Seit einiger Zeit allerdings mache ich mir Sorgen um die Quellen für meinen Lesestoff. Die großen Verlagshäuser und Buchhandelsketten werden immer größer, die kleineren verschwinden vom Markt. Das explodierende Internet-Angebot tut sein Übriges. Früher wurde ich in der Abteilung Religion eines Buchladens immer fündig. Heute wende ich mich meist enttäuscht ab, weil ich nur eine Fülle esoterischer Publikationen vorfinde. Und ich höre von Kollegen aus christlichen Verlagshäusern, dass der Kampf ums finanzielle Überleben immer härter wird.

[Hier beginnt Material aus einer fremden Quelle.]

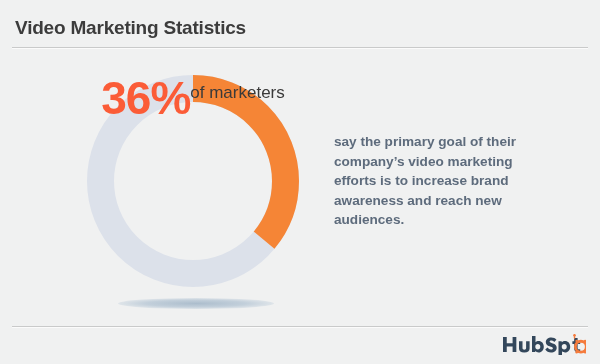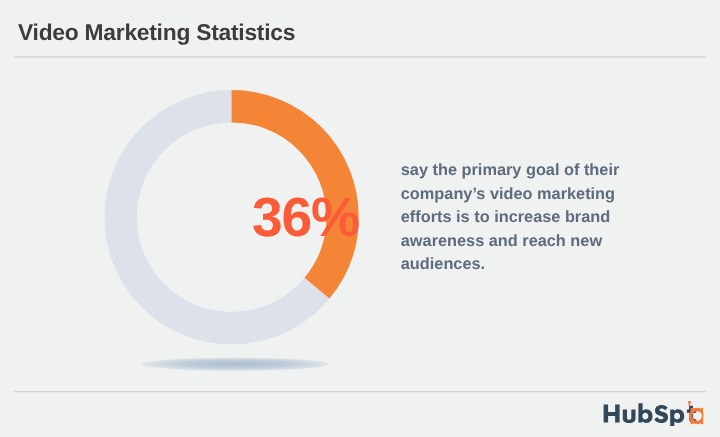"36%" #donut-center { align-items: flex-end -> flex-start; flex-direction: column -> row }
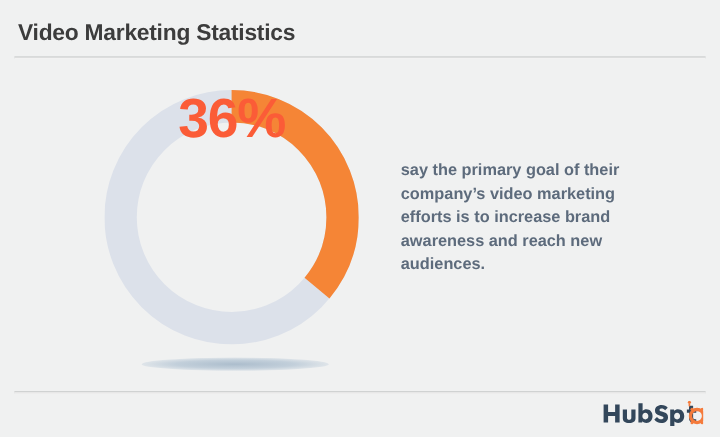"of marketers" div { html: none -> <div>of marketers</div> }
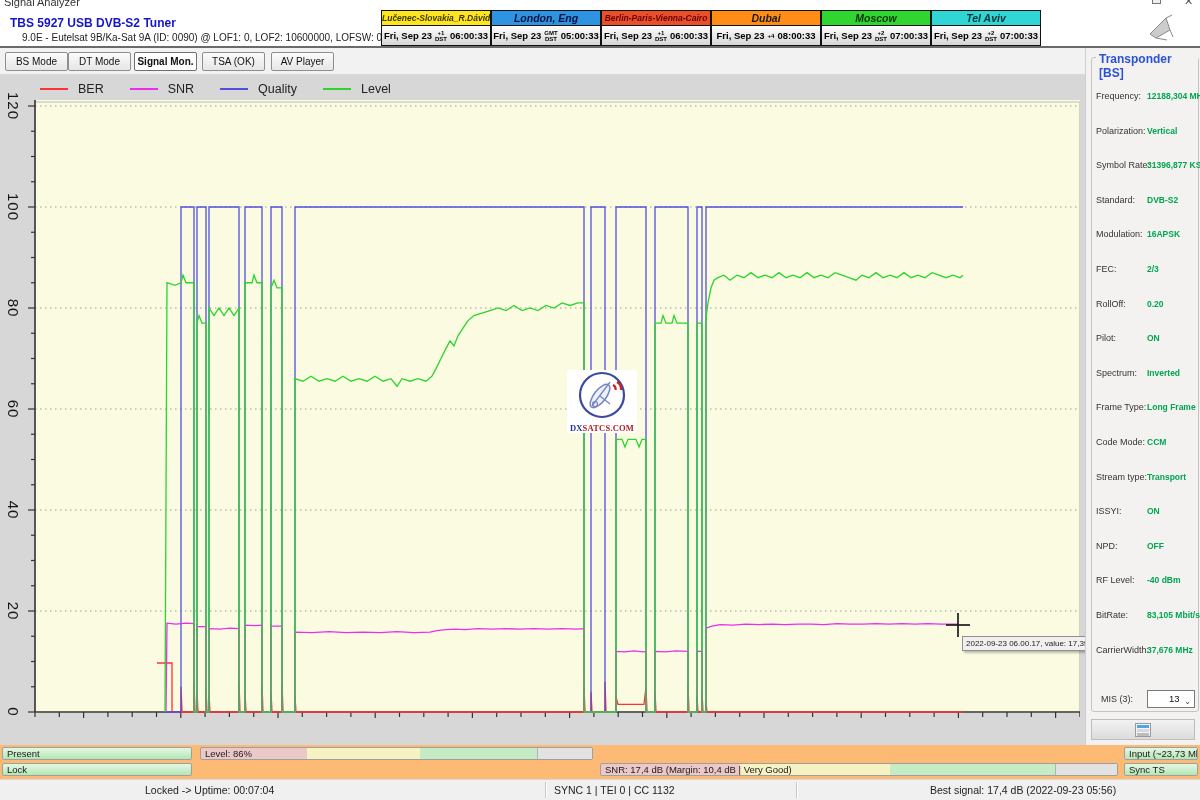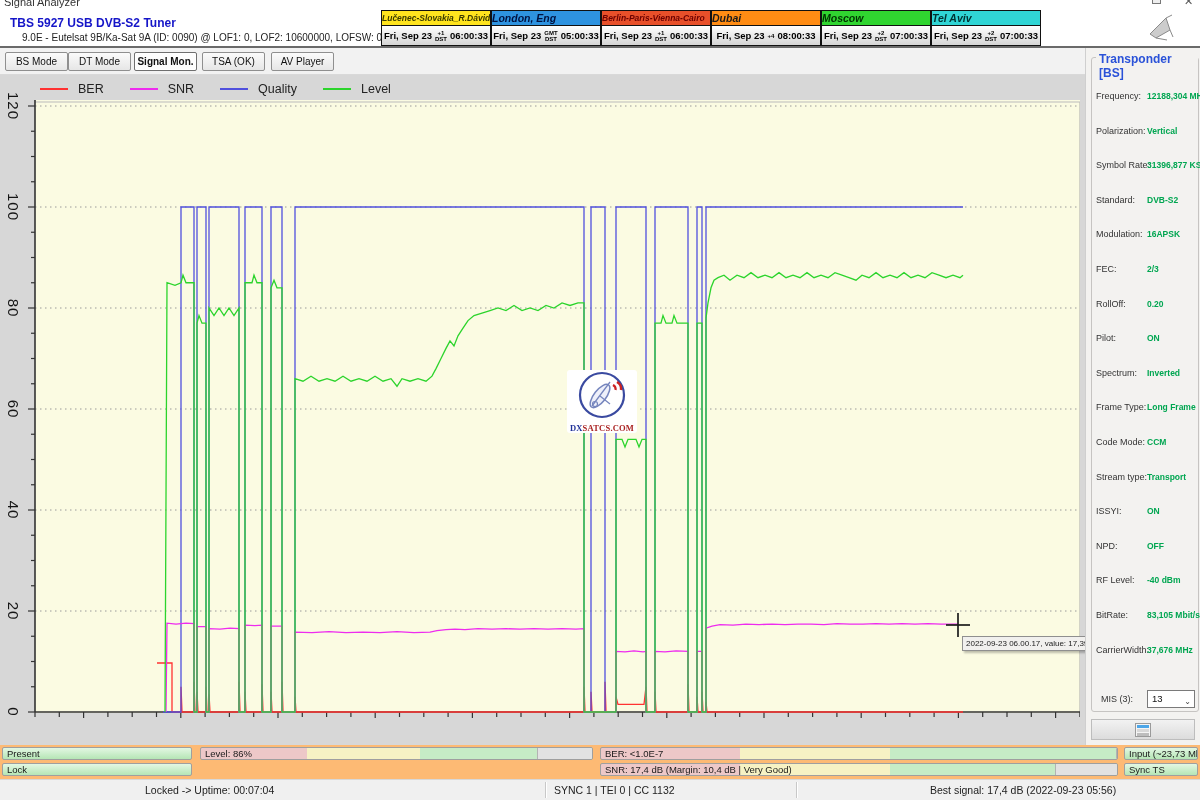"Lučenec-Slovakia_R.Dávid" .clock-name { text-align: left -> center }
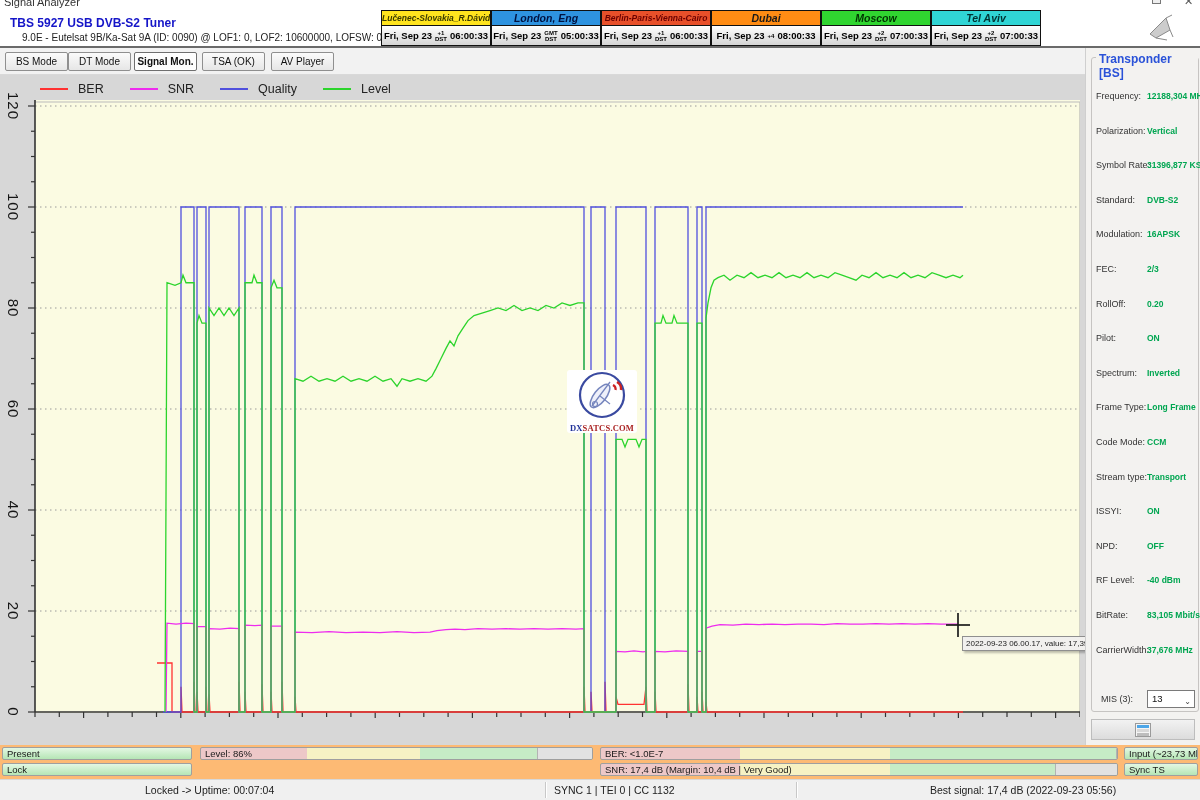"13" #mis-select { padding-left: 4px -> 21px }
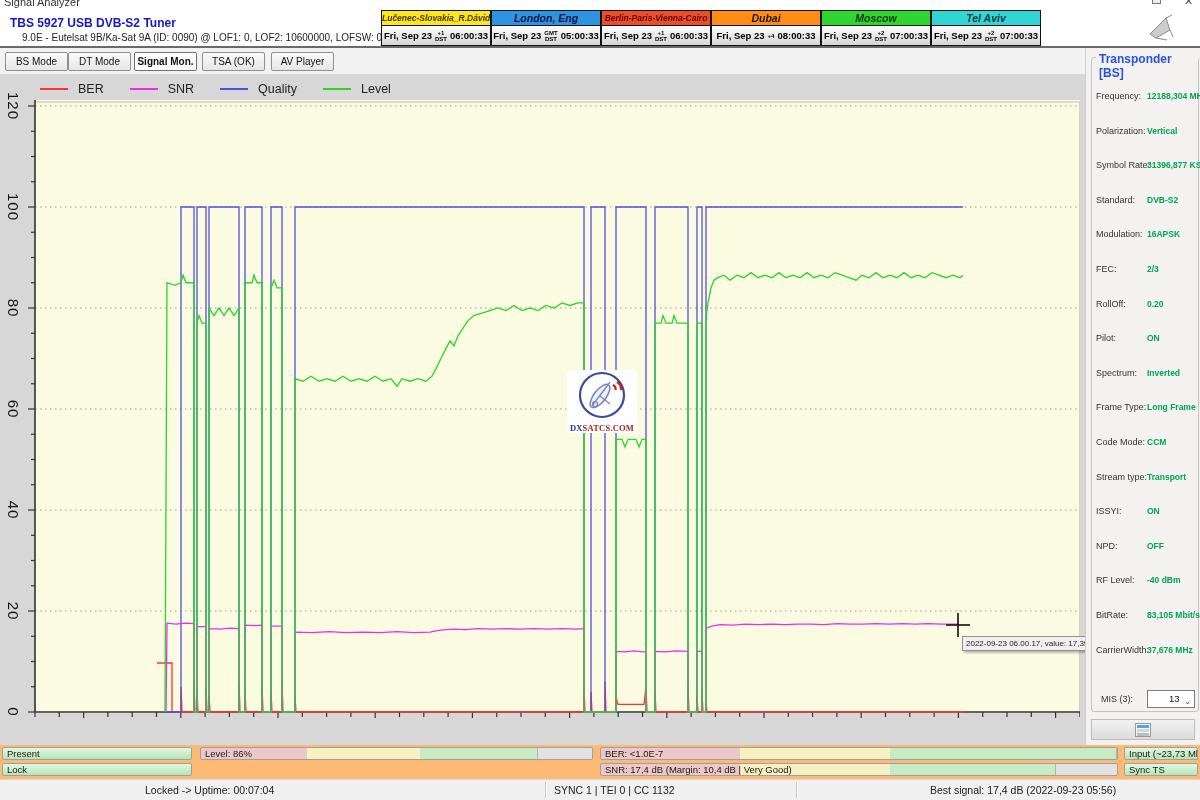"BER: <1.0E-7" div.pbar { html: <div> <div></div> <span>BER: &lt;1.0E-7</span> </div> -> none }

Der wirtschaftliche Druck macht es für christliche Verlage immer schwerer, Literatur mit christlichem Inhalt zu verbreiten. Das aber ist wichtig – zur Förderung des Glaubens, zur christlichen Bildung, als Materialquelle für Mitarbeitende und Lebenshilfe für Suchende. Christliche Autoren finden hier einen Markt und können gefördert werden. Es lohnt sich deshalb, christliche Verlage zu unterstützen, indem wir bei ihnen kaufen. Der J.G. Oncken-Verlag hat z.B. in der Geschichte unseres Bundes mit seinen eigenen Publikationen eine wesentliche Rolle gespielt. Auch gute säkulare Literatur kann man über den Verlag bestellen und damit gleichzeitig christliche Publikationen fördern. Büchertische und christliche Online-Versandbuchhaltungen sind eine gute Möglichkeit, sich mit Lesestoff zu versorgen. Wenn wir bewusst bei christlichen Anbietern kaufen, unterstützen wir eine gute Sache und haben selbst etwas davon.